04 mar, 2022
A emergência da China como grande potência diplomática internacional é, provavelmente, uma das poucas saídas para a invasão militar russa da Ucrânia.
O estatuto económico da China é conhecido e o seu poderio militar tido em conta. Porém, falta à China capacidade e estatuto para a intervenção diplomática nas grandes questões internacionais.
Sem mudanças políticas internas no Kremlin e sem o recurso a uma guerra nuclear - que ninguém em seu perfeito juízo pode desejar - resta a mesa das negociações.
Sucede que um diálogo direto entre Rússia e Ucrânia parece condenado ao fracasso. A Rússia não quer perder a face. E a Ucrânia não pretende abdicar da sua independência.
Nesta mesa de negociações faltam parceiros que possam forçar um acordo em que nenhuma das partes verá consagrados todos os seus desejos.
O bloco ocidental, no qual avulta uma inesperada, mas indispensável unidade da Europa, bloqueou economicamente a Rússia. E atuou com uma rapidez que surpreendeu simultaneamente Moscovo e os próprios europeus.
Mas não há bela sem senão: o bloqueio económico europeu e americano, essencial para defender a Ucrânia, fechou quase todas as portas para negociações de paz patrocinadas por uma potência ocidental. Sobra a China e pouco mais.
Pequim começou por criticar a Nato e os americanos. Contudo, na ONU, os chineses ainda não votaram ao lado da Rússia, abstendo-se no Conselho de Segurança e na votação da Assembleia-geral que condenou a invasão militar russa.
Utilizada inicialmente, os chineses acabaram por deixar cair a expressão predileta de Putin - ‘operação militar especial’. E admitem que estamos na presença de um ‘conflito’. Parece pouco, mas é imenso, num território diplomático, também ele minado e tortuoso.
Com a situação de Taiwan (e não só) na sombra, a China é uma das partes mais interessadas num conflito em que não participa diretamente. E sobre o conflito da Ucrânia, Pequim já explicou a sua doutrina, baseada em dois pontos.
Os chineses têm sublinhado a necessidade de respeitar a soberania e a independência dos países (no que parece ser uma mão estendida à Ucrânia), mas também dizem compreender as preocupações com tudo aquilo que afeta e condiciona a segurança de uma potência como a Rússia.
Por um lado, defendem que a segurança de um país não pode ser conseguida, pondo em causa a segurança de outras nações, neste caso, a Ucrânia. E por outro, sustentam que a segurança regional não pode ser alcançada através da expansão de blocos militares, leia-se, da NATO.

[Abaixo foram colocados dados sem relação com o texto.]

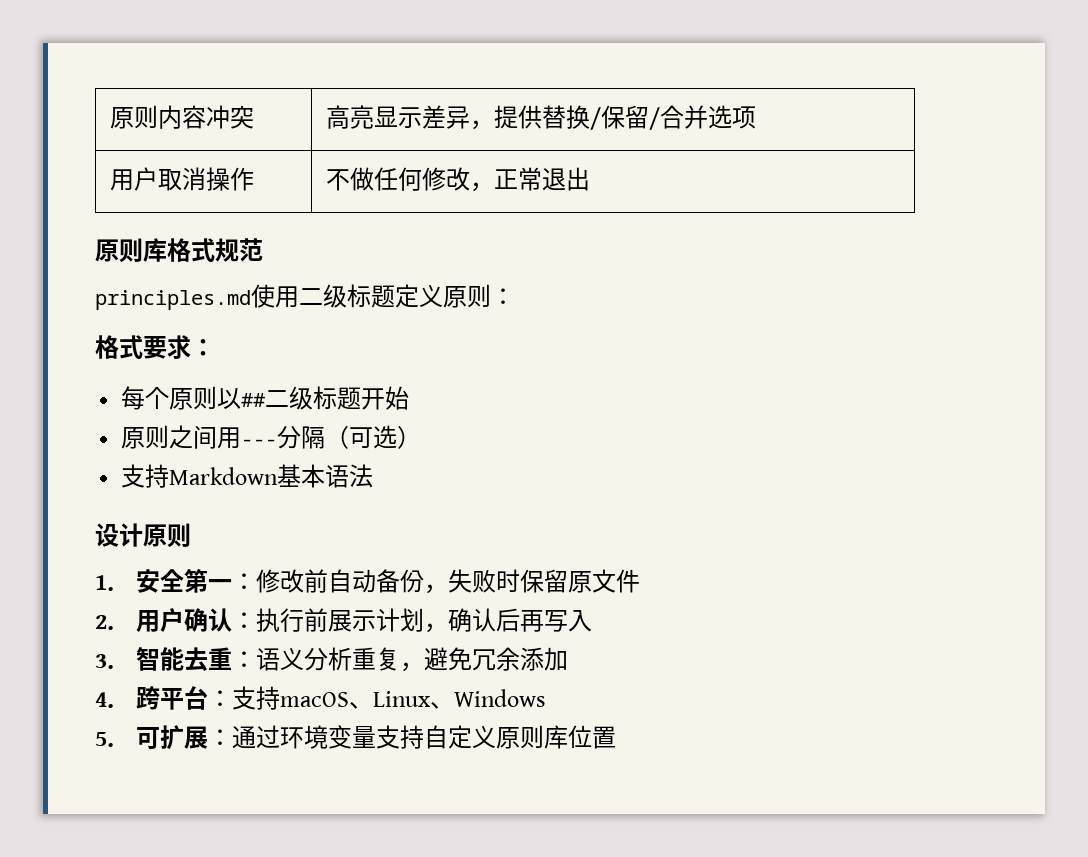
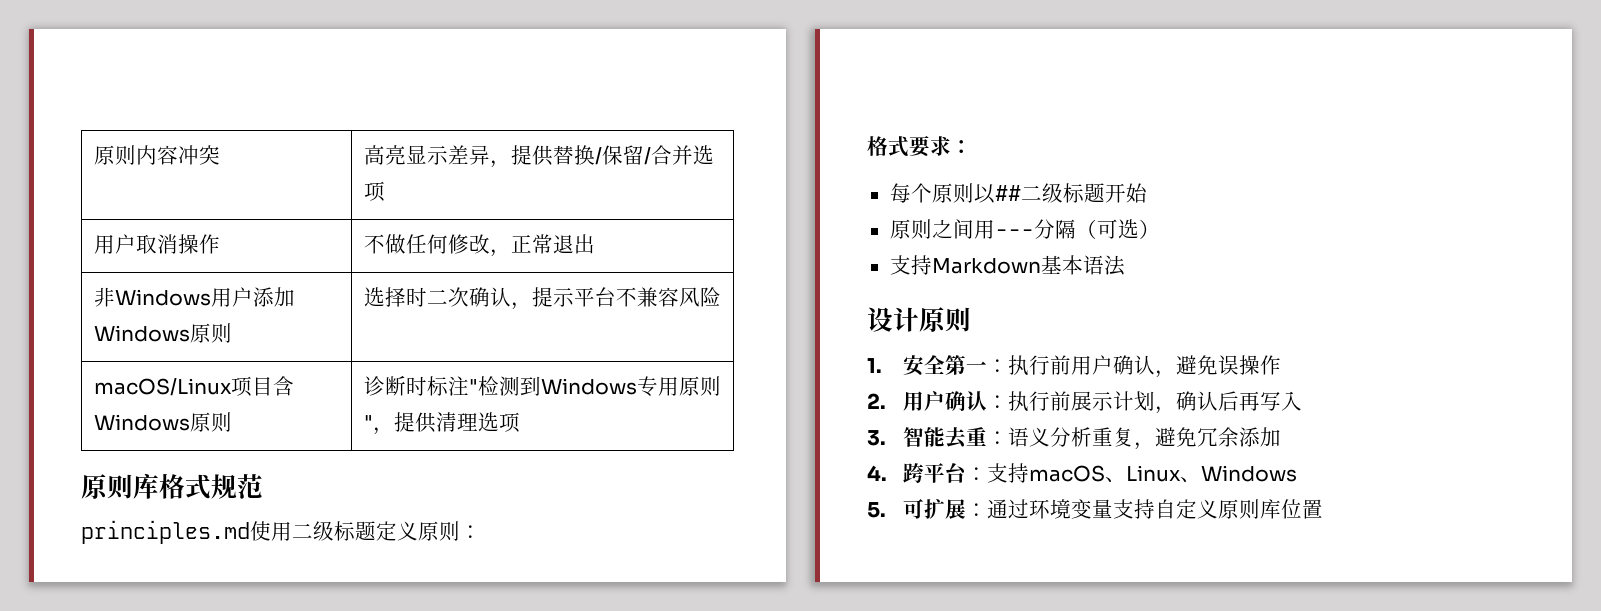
+ 非Windows用户添加Windows原则 | 选择时二次确认，提示平台不兼容风险
+ macOS/Linux项目含Windows原则 | 诊断时标注"检测到Windows专用原则"，提供清理选项
- 1.安全第一：修改前自动备份，失败时保留原文件
+ 1.安全第一：执行前用户确认，避免误操作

Os dois argumentos usados hoje pela China sobre a guerra da Ucrânia poderão ser usados amanhã, na questão de Taiwan ou Formosa (ilha descoberta pelos portugueses no século XVI).
Depois de recuperarem Hong-Kong e Macau, resta a reunificação com Taiwan, restaurando a soberania chinesa sobre uma região que se separou de Pequim há mais de 70 anos, na sequência da revolução comunista.
Dito de outra forma: recuperar Taiwan significa para os chineses uma questão de soberania e de independência, reivindicação que também reconhecem aos ucranianos, quando defendem a sua integridade territorial.
Mas ao sublinharem o argumento de que à Rússia assistem legítimas preocupações de segurança, a China associa-se a idênticas preocupações, até por considerar que o atual estatuto de Taiwan (com o tradicional apoio dos Estados Unidos) é uma ameaça à sua própria segurança.
Deste modo, a China tem utilizado para a questão da Ucrânia dois argumentos que lhe interessam particularmente para o problema de Taiwan.
Se a Rússia e o ocidente não se entenderem, como é provável, Pequim surge como a melhor chance para a paz. Com isso, consolida o seu argumentário para a sonhada reunificação chinesa e ao mesmo tempo assume um estatuto de superpotência (também) diplomática, essencial à resolução dos grandes conflitos.
Se patrocinar a paz na Europa, a China não deixará de marcar pontos em todos os tabuleiros internacionais. E restaurará, já agora, uma imagem que saiu beliscada nos últimos dois anos, por circunstâncias ligadas à ocorrência da pandemia.